Start of Dataset entries
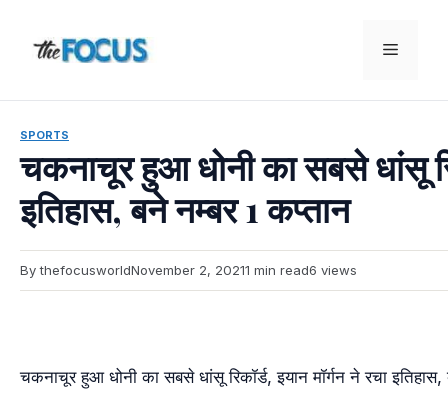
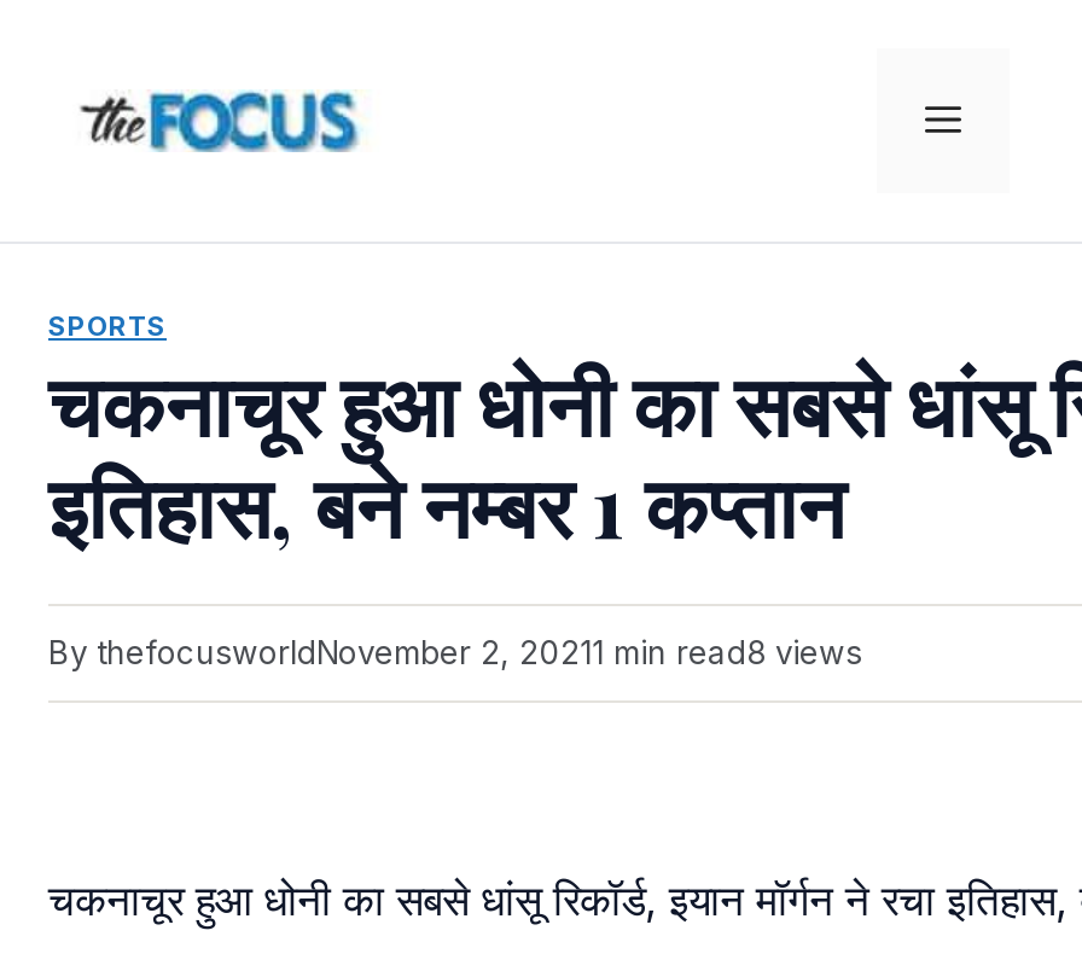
[20,262,357,278] By thefocusworldNovember 2, 20211 min read6 views -> [48,633,862,671] By thefocusworldNovember 2, 20211 min read8 views

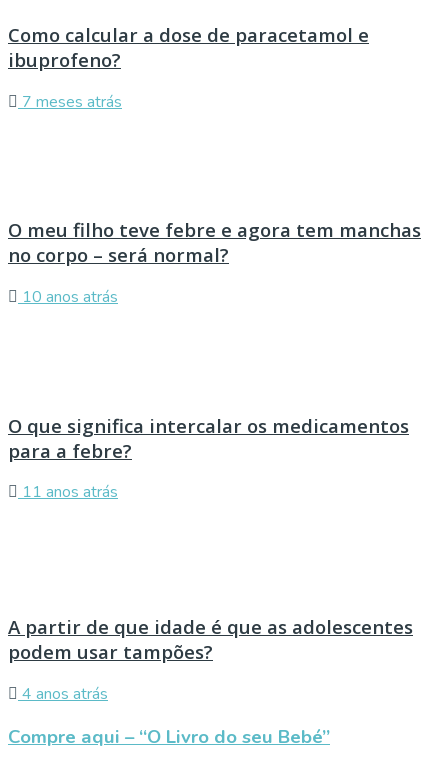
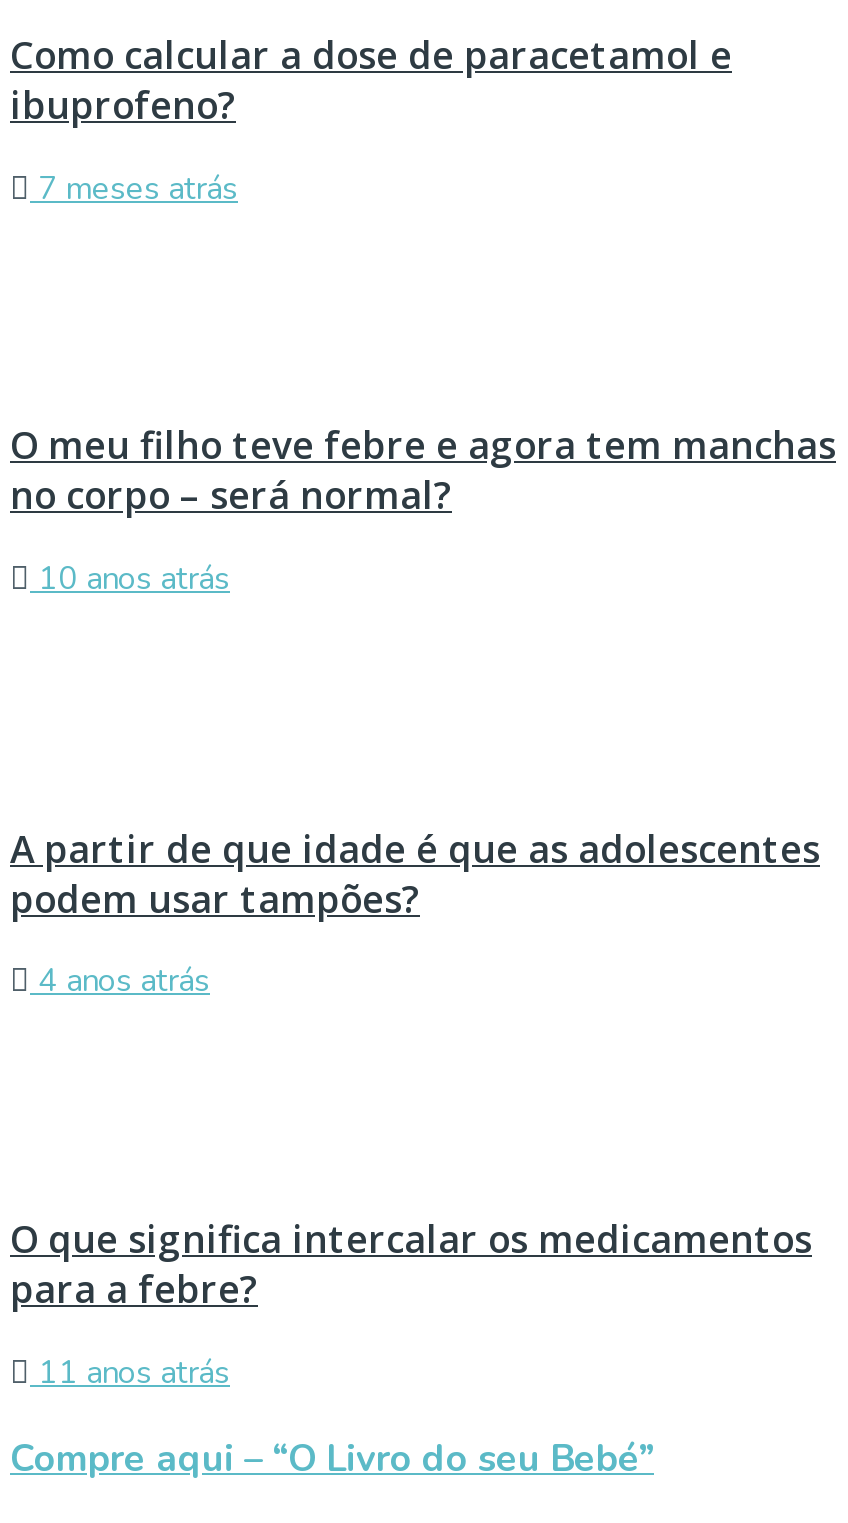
moved [8,413,409,504] -> [10,1213,812,1395]: O que significa intercalar os medicamentos | para a febre? | 11 anos atrás
moved [8,614,413,705] -> [10,822,820,1004]: A partir de que idade é que as adolescentes | podem usar tampões? | 4 anos atrás

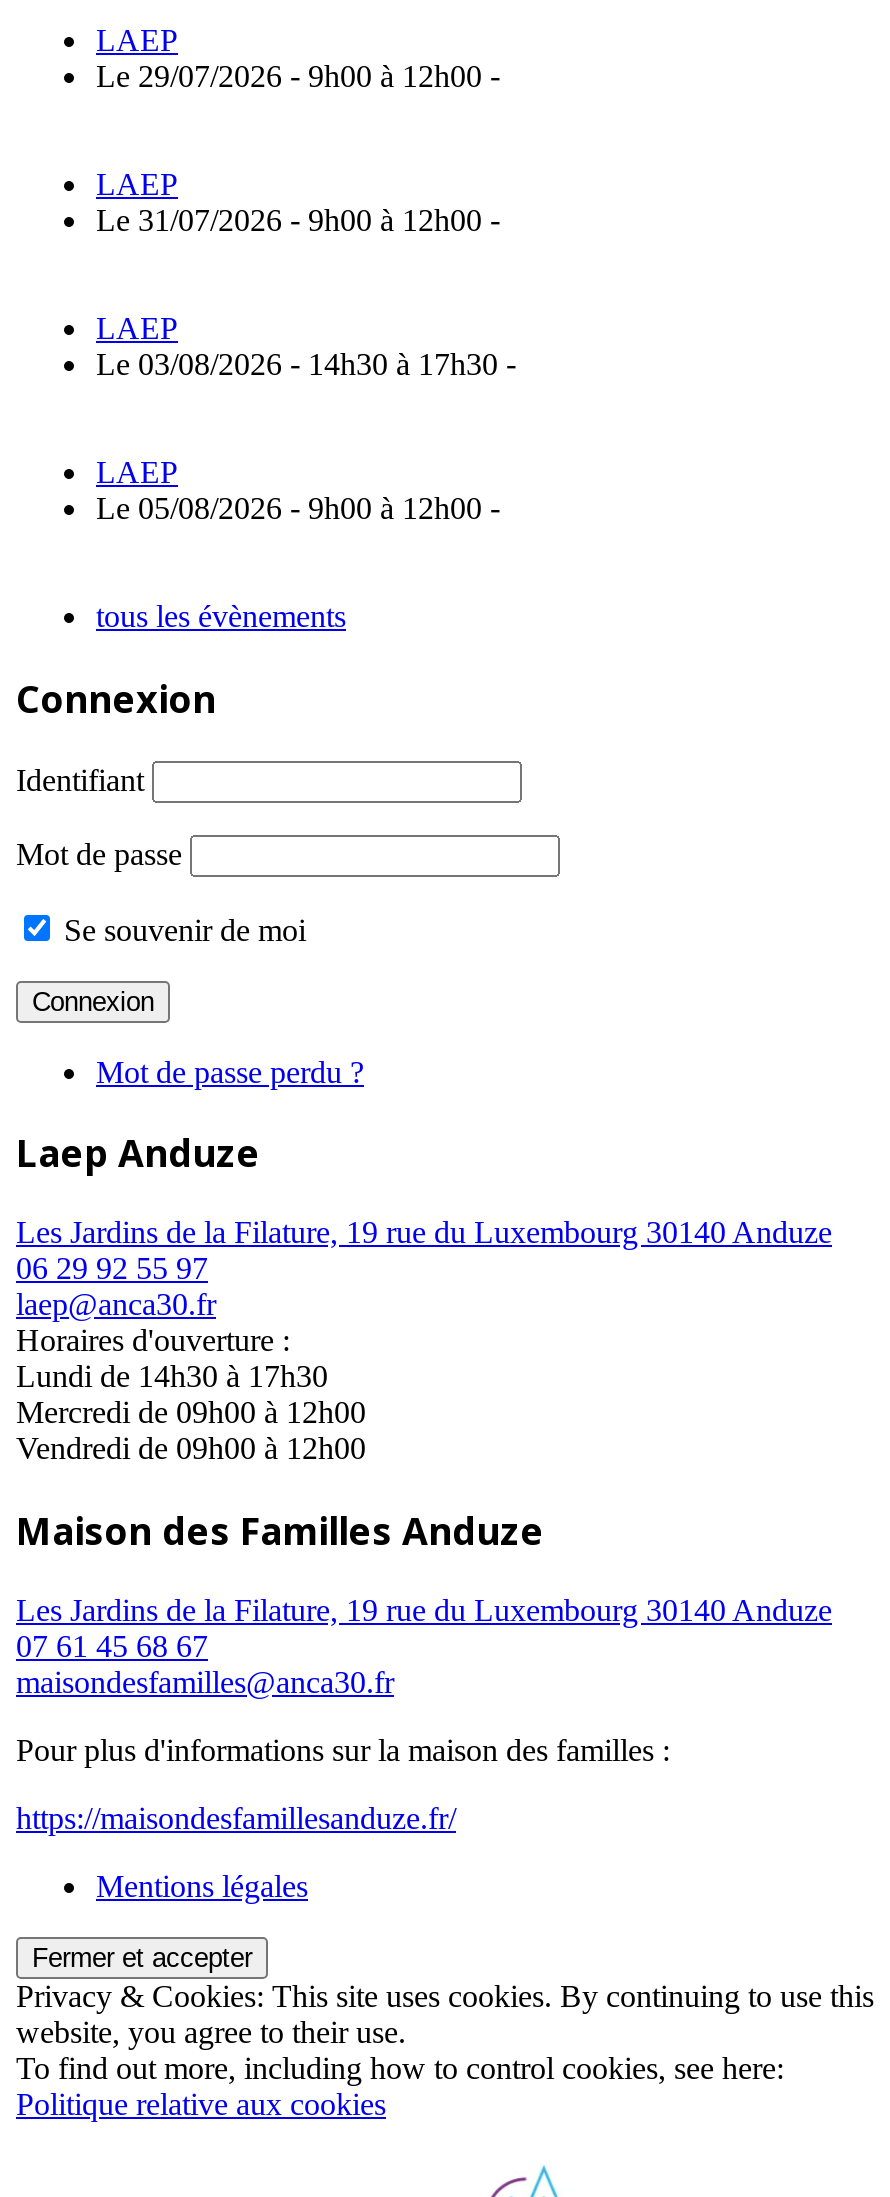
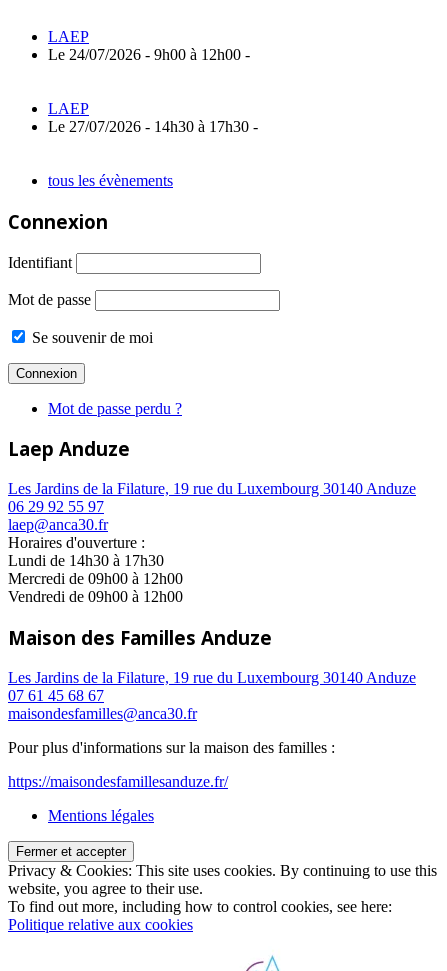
[96,60,500,94] Le 29/07/2026 - 9h00 à 12h00 - -> [48,46,250,63] Le 24/07/2026 - 9h00 à 12h00 -
[96,204,516,526] Le 31/07/2026 - 9h00 à 12h00 - | LAEP | Le 03/08/2026 - 14h30 à 17h30 - | LAEP | Le 05/08/2026 - 9h00 à 12h00 - -> [48,118,258,135] Le 27/07/2026 - 14h30 à 17h30 -

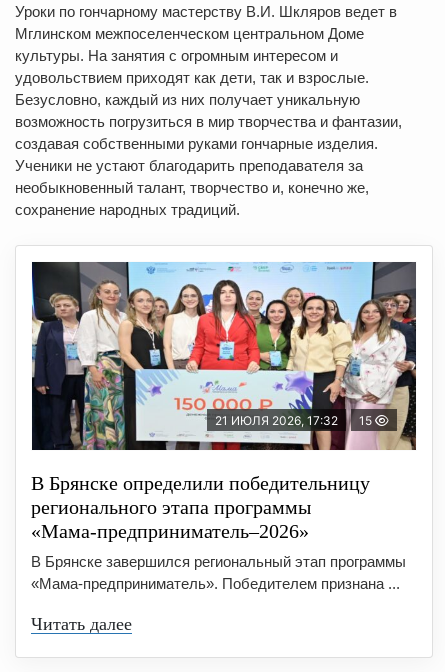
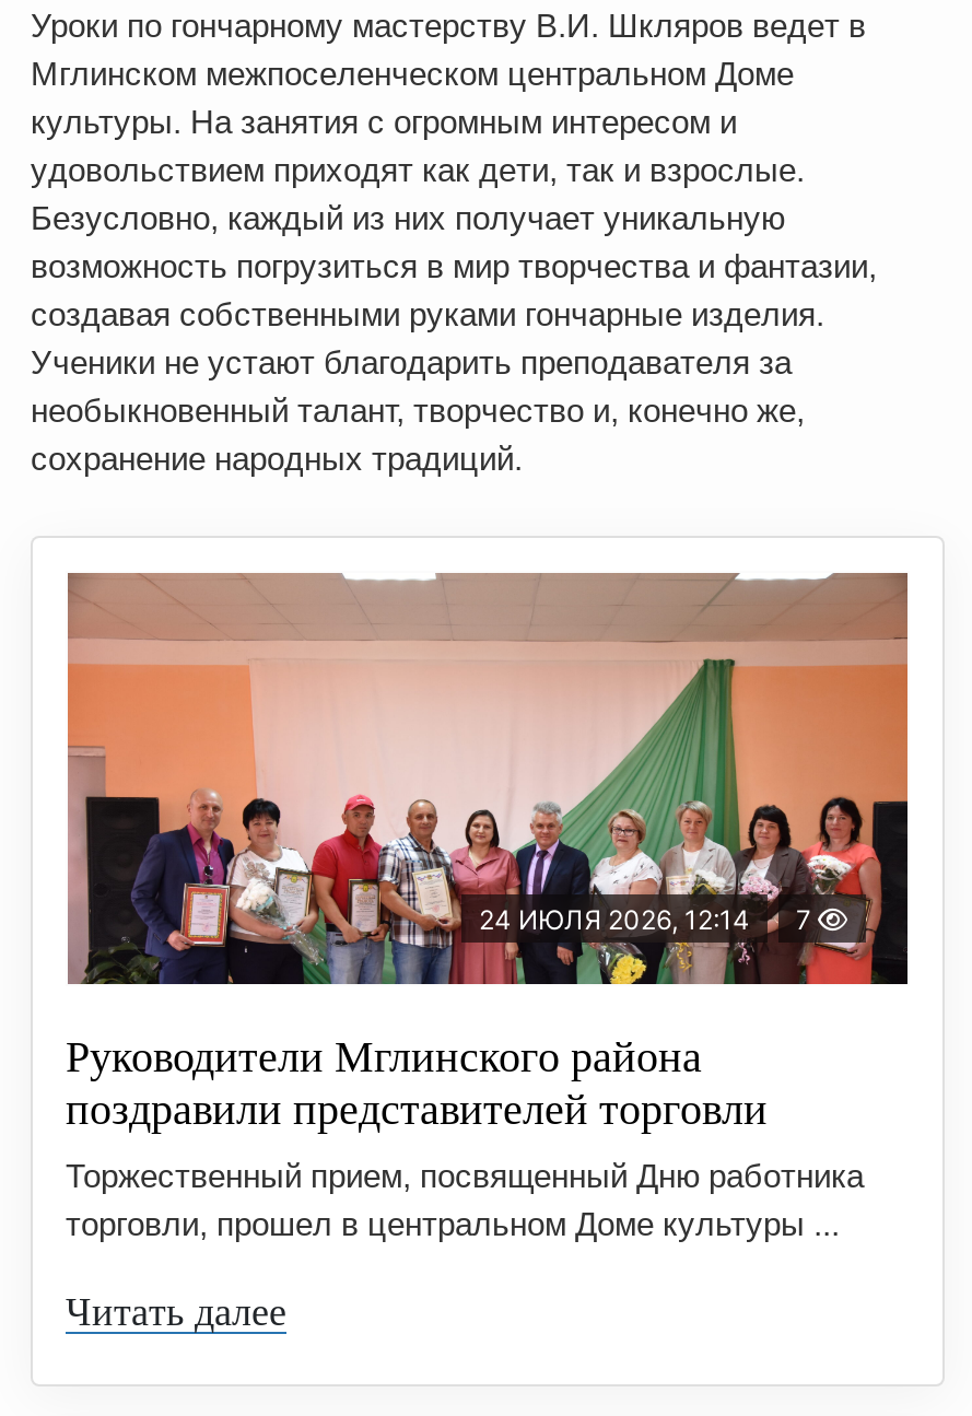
[31,261,417,451] [image] | 21 ИЮЛЯ 2026, 17:32 | 15 -> [66,571,910,986] [image] | 24 ИЮЛЯ 2026, 12:14 | 7
[31,472,370,542] В Брянске определили победительницу | регионального этапа программы | «Мама‑предприниматель–2026» -> [66,1032,768,1133] Руководители Мглинского района | поздравили представителей торговли
[31,553,406,592] В Брянске завершился региональный этап программы | «Мама‑предприниматель». Победителем признана ... -> [66,1157,864,1242] Торжественный прием, посвященный Дню работника | торговли, прошел в центральном Доме культуры ...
End of Dataset entries
What is expected
Every entry must be written out exactly, with all pictures left out.

Solution for this task
[20,262,357,278] By thefocusworldNovember 2, 20211 min read6 views -> [48,633,862,671] By thefocusworldNovember 2, 20211 min read8 views

moved [8,413,409,504] -> [10,1213,812,1395]: O que significa intercalar os medicamentos | para a febre? | 11 anos atrás
moved [8,614,413,705] -> [10,822,820,1004]: A partir de que idade é que as adolescentes | podem usar tampões? | 4 anos atrás

[96,60,500,94] Le 29/07/2026 - 9h00 à 12h00 - -> [48,46,250,63] Le 24/07/2026 - 9h00 à 12h00 -
[96,204,516,526] Le 31/07/2026 - 9h00 à 12h00 - | LAEP | Le 03/08/2026 - 14h30 à 17h30 - | LAEP | Le 05/08/2026 - 9h00 à 12h00 - -> [48,118,258,135] Le 27/07/2026 - 14h30 à 17h30 -

[31,261,417,451] [image] | 21 ИЮЛЯ 2026, 17:32 | 15 -> [66,571,910,986] [image] | 24 ИЮЛЯ 2026, 12:14 | 7
[31,472,370,542] В Брянске определили победительницу | регионального этапа программы | «Мама‑предприниматель–2026» -> [66,1032,768,1133] Руководители Мглинского района | поздравили представителей торговли
[31,553,406,592] В Брянске завершился региональный этап программы | «Мама‑предприниматель». Победителем признана ... -> [66,1157,864,1242] Торжественный прием, посвященный Дню работника | торговли, прошел в центральном Доме культуры ...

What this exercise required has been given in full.